Because of this difficulty, many studies continue to rely on de novo assembly, even for organisms for which a high-quality reference exists. This is both computationally inefficient, typically requiring more than 100 GB of memory to compute, as well as undesirable in its results, which while unbiased, do not leverage the prior work that has been done in creating high-quality reference sequences.

A number of software packages have been developed in recent years with the aim of utilizing a set of reference genomes to produce a more optimized scaffolding, or layout, of the contigs produced in de novo assembly. OSLay [20] uses a maximum-weight matching algorithm to identify likely neighboring contigs. Treecat [21] builds a fully connected graph of the contigs, with edges weighted by the distance between syntenic regions in the reference, and attempts to find a minimum-weight Hamiltonian path through the graph using a greedy heuristic. Finally, PGA [22] uses a genetic algorithm to search the space of possible contig orderings. By relying on the contigs produced through de novo assembly, however, these methods may not take full advantage of the reference genome.

Our aim in this paper is to propose a novel model for the assembly of a donor genome which uses the reference as a guide, and to show how this approach improves assembly results over pure de novo assembly. Towards this goal, we formulate a novel graph construction capturing the similarities between the two genomes, and present the genome reassembly problem as a means of finding the valid set of paths through this graph. We present the results of our work on simulation data generated from both mammalian and bacterial genomes, and discuss the benefits and challenges of applying our method.
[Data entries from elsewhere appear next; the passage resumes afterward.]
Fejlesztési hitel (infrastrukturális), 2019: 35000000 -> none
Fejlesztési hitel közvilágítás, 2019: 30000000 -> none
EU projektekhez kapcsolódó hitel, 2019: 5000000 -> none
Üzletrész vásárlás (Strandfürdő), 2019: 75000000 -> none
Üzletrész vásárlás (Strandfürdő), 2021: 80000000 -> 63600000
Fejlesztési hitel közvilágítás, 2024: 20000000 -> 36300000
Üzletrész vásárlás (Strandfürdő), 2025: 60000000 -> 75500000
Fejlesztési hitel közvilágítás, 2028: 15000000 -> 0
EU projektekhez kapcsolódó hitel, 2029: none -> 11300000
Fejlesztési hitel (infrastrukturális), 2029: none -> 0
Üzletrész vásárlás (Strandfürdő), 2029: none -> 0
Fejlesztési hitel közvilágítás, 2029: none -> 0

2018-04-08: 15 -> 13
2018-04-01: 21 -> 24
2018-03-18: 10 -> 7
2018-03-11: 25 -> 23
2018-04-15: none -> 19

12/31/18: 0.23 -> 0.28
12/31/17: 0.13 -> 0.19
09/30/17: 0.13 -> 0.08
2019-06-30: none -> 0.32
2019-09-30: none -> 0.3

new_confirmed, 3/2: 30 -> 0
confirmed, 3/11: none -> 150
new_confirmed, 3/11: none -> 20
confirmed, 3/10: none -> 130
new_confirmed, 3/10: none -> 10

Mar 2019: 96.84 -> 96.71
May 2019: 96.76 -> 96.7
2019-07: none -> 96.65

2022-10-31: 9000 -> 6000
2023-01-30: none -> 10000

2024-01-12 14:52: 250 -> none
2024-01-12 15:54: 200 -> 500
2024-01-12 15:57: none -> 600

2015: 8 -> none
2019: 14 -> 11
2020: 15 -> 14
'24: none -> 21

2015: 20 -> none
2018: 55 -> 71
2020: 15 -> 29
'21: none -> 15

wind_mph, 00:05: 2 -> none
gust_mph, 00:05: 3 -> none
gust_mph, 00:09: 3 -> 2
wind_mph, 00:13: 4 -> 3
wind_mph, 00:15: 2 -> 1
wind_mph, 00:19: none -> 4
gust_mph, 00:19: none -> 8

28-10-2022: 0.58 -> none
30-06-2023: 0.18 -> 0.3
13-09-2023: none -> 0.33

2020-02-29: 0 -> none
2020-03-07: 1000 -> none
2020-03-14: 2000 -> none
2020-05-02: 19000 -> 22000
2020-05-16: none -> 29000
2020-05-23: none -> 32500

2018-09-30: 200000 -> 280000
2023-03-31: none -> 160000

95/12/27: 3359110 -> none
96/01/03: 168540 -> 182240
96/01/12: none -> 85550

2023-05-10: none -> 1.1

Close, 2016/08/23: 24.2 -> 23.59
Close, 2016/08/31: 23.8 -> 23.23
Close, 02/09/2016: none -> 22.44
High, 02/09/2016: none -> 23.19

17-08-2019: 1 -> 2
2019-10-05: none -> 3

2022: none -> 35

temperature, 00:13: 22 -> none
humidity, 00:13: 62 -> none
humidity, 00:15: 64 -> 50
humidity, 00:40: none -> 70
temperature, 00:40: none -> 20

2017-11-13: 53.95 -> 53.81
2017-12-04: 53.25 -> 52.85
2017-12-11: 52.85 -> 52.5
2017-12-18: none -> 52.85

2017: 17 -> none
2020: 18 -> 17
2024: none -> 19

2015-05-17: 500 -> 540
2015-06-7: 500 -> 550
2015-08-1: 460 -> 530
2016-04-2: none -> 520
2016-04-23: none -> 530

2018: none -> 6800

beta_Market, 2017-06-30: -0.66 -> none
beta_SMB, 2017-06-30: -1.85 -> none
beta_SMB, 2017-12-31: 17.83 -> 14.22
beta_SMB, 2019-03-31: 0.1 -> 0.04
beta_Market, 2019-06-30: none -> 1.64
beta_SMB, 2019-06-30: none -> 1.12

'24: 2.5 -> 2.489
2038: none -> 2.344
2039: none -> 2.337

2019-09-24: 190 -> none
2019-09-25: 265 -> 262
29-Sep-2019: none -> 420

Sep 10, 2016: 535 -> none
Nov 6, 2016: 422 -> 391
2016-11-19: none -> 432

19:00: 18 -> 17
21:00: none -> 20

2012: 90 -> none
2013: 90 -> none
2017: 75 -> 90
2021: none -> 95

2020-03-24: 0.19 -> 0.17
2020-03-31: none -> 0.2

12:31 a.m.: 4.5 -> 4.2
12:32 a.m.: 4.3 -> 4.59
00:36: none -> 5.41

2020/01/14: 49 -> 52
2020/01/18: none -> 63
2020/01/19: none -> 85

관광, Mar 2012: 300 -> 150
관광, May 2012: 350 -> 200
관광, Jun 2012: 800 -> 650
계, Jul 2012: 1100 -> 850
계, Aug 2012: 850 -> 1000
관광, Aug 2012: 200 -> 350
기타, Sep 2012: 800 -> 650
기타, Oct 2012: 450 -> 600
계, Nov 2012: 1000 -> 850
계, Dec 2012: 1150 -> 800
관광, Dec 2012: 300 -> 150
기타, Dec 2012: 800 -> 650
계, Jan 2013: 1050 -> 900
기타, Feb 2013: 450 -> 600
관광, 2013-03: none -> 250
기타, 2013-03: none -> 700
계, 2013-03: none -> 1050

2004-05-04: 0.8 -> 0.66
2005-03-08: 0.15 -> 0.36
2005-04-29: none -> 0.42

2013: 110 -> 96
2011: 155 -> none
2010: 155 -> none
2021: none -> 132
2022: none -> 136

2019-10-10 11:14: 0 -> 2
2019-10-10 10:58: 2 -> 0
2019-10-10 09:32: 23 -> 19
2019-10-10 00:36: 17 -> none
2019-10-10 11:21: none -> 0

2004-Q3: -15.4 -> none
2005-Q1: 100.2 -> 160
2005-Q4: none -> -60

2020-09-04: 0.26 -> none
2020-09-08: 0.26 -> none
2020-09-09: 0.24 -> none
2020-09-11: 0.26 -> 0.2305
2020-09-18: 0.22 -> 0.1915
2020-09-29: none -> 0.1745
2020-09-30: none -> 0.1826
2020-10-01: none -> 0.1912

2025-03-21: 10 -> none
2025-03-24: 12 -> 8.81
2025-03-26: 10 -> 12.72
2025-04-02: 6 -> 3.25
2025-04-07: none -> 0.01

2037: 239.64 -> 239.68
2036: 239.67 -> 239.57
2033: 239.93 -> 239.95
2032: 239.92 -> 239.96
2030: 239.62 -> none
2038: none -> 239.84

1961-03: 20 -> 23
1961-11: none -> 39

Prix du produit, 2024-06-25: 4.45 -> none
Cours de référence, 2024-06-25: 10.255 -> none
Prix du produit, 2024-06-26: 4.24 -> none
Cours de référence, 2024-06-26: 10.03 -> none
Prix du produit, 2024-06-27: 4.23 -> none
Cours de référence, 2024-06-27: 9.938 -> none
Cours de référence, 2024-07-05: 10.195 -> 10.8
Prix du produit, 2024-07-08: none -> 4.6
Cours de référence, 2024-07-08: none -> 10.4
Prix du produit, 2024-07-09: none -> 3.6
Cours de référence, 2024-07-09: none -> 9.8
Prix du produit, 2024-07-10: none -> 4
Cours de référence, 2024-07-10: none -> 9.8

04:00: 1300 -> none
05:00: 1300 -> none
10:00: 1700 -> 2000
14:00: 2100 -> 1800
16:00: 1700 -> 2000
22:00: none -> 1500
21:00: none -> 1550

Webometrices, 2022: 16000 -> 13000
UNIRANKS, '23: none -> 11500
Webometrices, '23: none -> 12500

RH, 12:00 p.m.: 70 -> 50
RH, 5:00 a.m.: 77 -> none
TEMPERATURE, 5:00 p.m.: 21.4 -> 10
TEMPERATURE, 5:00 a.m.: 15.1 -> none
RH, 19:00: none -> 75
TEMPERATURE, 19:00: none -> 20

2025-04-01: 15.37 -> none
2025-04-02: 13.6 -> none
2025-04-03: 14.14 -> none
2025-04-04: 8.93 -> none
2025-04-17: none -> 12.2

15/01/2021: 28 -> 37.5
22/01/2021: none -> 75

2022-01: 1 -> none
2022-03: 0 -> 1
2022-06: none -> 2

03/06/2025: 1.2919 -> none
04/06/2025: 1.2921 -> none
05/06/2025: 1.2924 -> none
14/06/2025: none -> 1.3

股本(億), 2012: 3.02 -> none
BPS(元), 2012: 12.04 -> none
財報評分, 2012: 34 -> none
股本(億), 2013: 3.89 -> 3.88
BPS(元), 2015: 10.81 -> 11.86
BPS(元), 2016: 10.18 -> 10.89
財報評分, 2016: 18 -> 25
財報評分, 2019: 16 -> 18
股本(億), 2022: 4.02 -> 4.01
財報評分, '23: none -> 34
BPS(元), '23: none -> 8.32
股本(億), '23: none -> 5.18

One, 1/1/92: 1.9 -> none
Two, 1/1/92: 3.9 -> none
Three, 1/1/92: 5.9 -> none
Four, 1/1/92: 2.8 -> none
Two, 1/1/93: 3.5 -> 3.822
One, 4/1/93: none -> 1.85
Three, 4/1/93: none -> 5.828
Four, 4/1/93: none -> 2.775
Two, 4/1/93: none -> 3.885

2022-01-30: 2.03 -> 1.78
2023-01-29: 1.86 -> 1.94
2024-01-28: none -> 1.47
Here we present the results of our work, beginning with a brief overview of our method. We follow this with a discussion of our simulation results and the implications for the feasibility of our method.

Method overview

As an example of how a reference sequence can aid in assembly, consider the de Bruijn graph of a donor genome "ATAGAGGCAATGAGCGTGGAGTTC" in Figure 1a. Note that this graph has two possible Eulerian tours, one in which the lower branch is taken first, and one in which the upper branch is taken first. Only one of these tours spells the original donor genome, and a de novo assembly can not distiguish between them. If, however, we are given the reference sequence "ATAGCAATCGTGTTC," then it may be possible to discerne the correct tour. Figure 1c depicts the original de Bruijn graph augmented with the reference sequence, represented by red edges. In this new graph, it is now possible to choose the tour that is most parsimonious with the reference sequence. Stripping away the red edges that have no parallel blue edge, as shown in Figure 1d makes this more clear. We can now see that the tour following the upper branch first touches the reference edges 0, 3, 4, 8, and 11 in sequential order, with novel content in between. This indicates that the donor genome spelled by this tour represents a donor with only three insertions relative to the reference. The tour following the lower branch first touches the reference edges out of order in the sequence 0-8-3-4-11, indicating three insertions as well as a translocation. By appealing to parsimony, we can therefore conclude that the tour taking the upper branch first is the more likely of the two.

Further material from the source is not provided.